Mary Gardner: [01:02:27] Then somebody challenged him because he was doing corporate gigs as a magician and then someone said, Geo, why don’t you create a leadership talk? So he went out and wrote a leadership talk and then he inserted a couple little interesting things in it. One of the things he did was a he brought four people up on stage. He has them all standing kind of like in a square and one by one, they sit down and they start sitting on top of each other. Before long you have four people sitting on top of each other and they’re all like in sitting position and they’re all holding each other up. It shows you that a good team leader will get people supporting each other, so they’re all setting up. It’s so magical. So he presented something on stage that looked amazing, and then he threw out into the audience like everybody had these little because he’s a magician, he had little pieces of paper, and then you have to fold them and see if you can get a penny through it. So he gives you a penny and he gives you this piece of paper and it’s a little thing of magic. So he did these little, antiquated, fun, little entertaining thing along with his keynote. Guess what? Giovanni Libera was a $20,000 speaker because he had a great presentation. He was not really a leader, but he created and he was a leader in his field of magic, but he was a creative genius. He sat down, he wrote it, then he marketed it, and he was a successful keynoter. So there are a lot of people like yourself who have big personalities, who think what should I do? Digital marketing. I’m going to write an amazing keynote on digital marketing and I’m going to show through science something on stage where I’m going to take somebody and I’m going to all of a sudden, now you’re an influencer. How did I do it? Boom, boom, boom, boom, boom. And you wow the audience with this thing. And that is how you go from obscurity into celebrity by doing something magical and something creative on stage. [01:04:26][119.4]

Martin Henley: [01:04:29] Good. I would have to do that or else I can’t be bothered. I’d have to create something really amazing. I can’t be bothered and so probably what I am right now is I can’t be bothered. I’m feeling like I can. I’m feeling like I’m finding my energy and I’m kind of coming back and I’m engaging with brilliant people like you. [01:04:45][15.5]


The 3 really interesting things that people will never understand if they are scared of public speaking.

Martin Henley: [01:04:47] You see, this is for me where it gets interesting because his keynote has much more engagement and in the way that I would want mine to have and this is what’s interesting. So for the people who are, for the people who, bless them, say they’re more scared of dying than they are public speaking for those people, they are so wrong because it’s not about them, we’ve covered that. There’s much more interesting aspects to it, like this idea of social compliance. When you stand up in front of a group, people, you are leading them and they will be led. That’s fascinating to me. That is fascinating.
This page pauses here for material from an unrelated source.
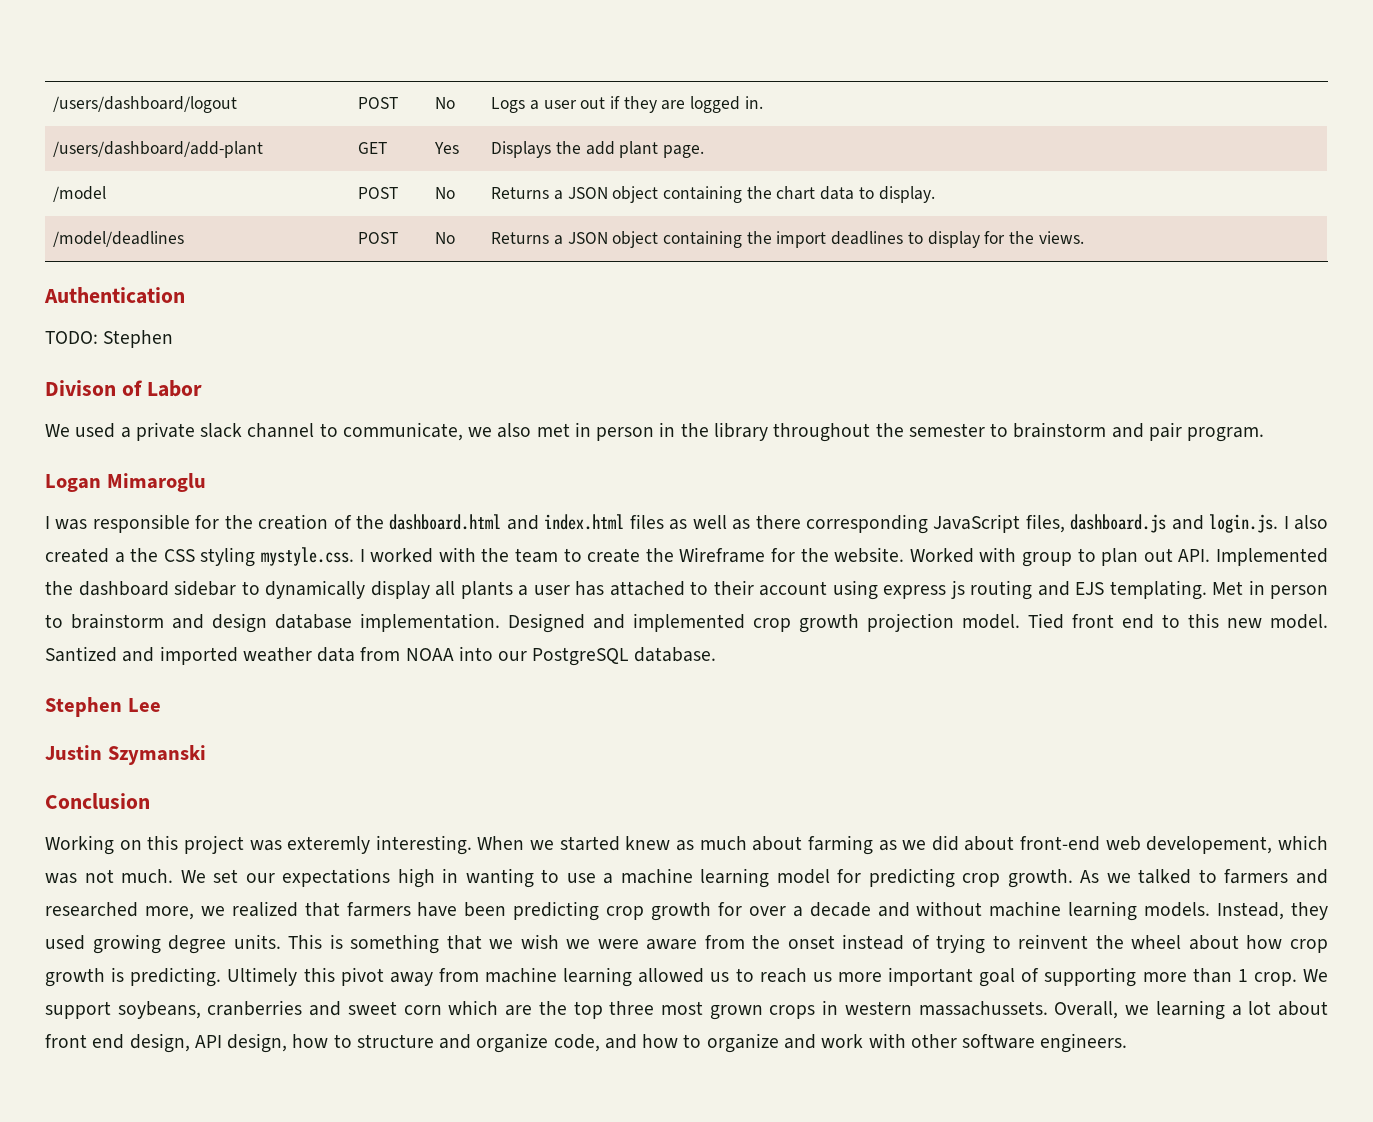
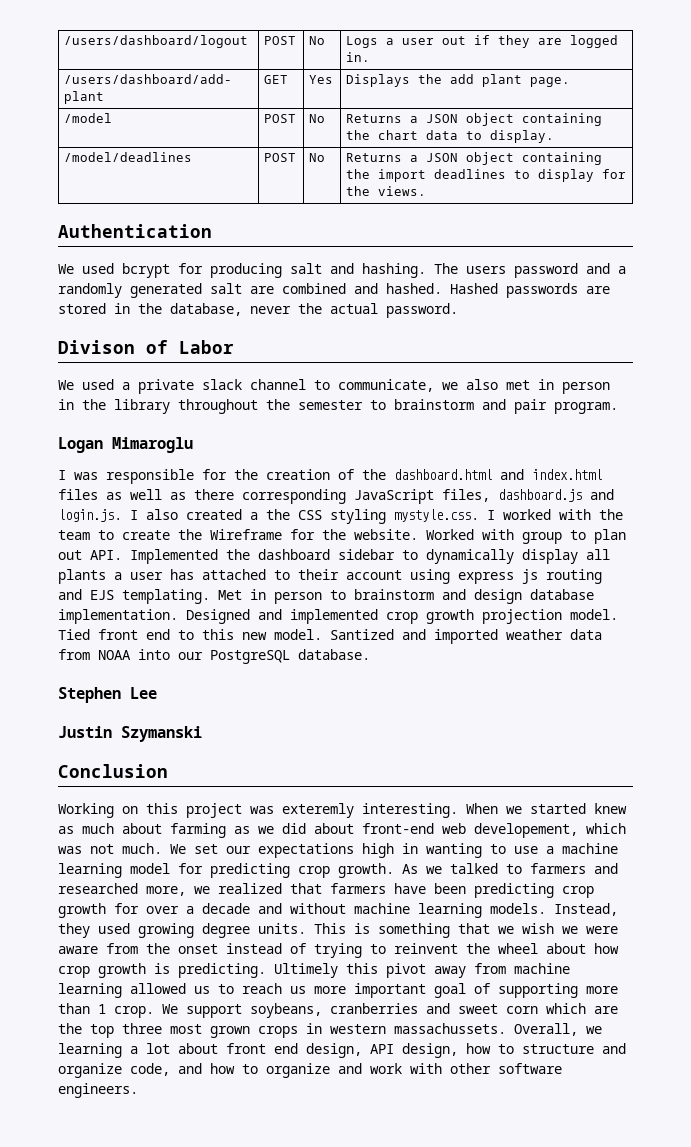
[45,330,174,348] TODO: Stephen -> [58,263,626,278] [58,283,610,298] [58,303,458,318] We used bcrypt for producing salt and hashing. The users password and a randomly generated salt are combined and hashed. Hashed passwords are stored in the database, never the actual password.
The fact that you can do that. The other thing is about how you actually motivate people. I tell you, I throw soldiers around the room, I do all these things. What I realised quite early on, when I started running my business and presenting marketing type stuff regularly, is that it’s not particularly easy to motivate British people. We’re not like Americans, so we can all start wooing and stuff and everyone gets excited because we’re much more reserved than that. I developed this militaristic bent, because if you can elicit some kind of Dunkirk spirit from these people, then they get really excited. Like Churchillian, that sort of thing. Yeah, that’s really interesting to me. The really interesting thing in all of this is how you actually motivate people. How you find those really quirky ways of landing the message where you give them like 80% so that they have to work out the last 20% themselves so that then they feel like they’ve come to a realisation of their own, or you don’t even know the 100%, but you can get them to 80% and they’ll do the 20% of work for themselves. So those three things like the social compliance that goes on. I forgot what the middle one was, but the last one, like how you deliver these messages in a way that people can really engage, or not engage with, but people can really work with, be motivated by, being moved by. Those are really interesting things and it just seems to me like this entry level, it’s scary standing in front of people is just such a non-sequitur, it’s ridiculous. Shouldn’t happen. Okay, but you’re in the world fixing that. That’s good. We’ve got 9 minutes left. [01:07:22][154.9]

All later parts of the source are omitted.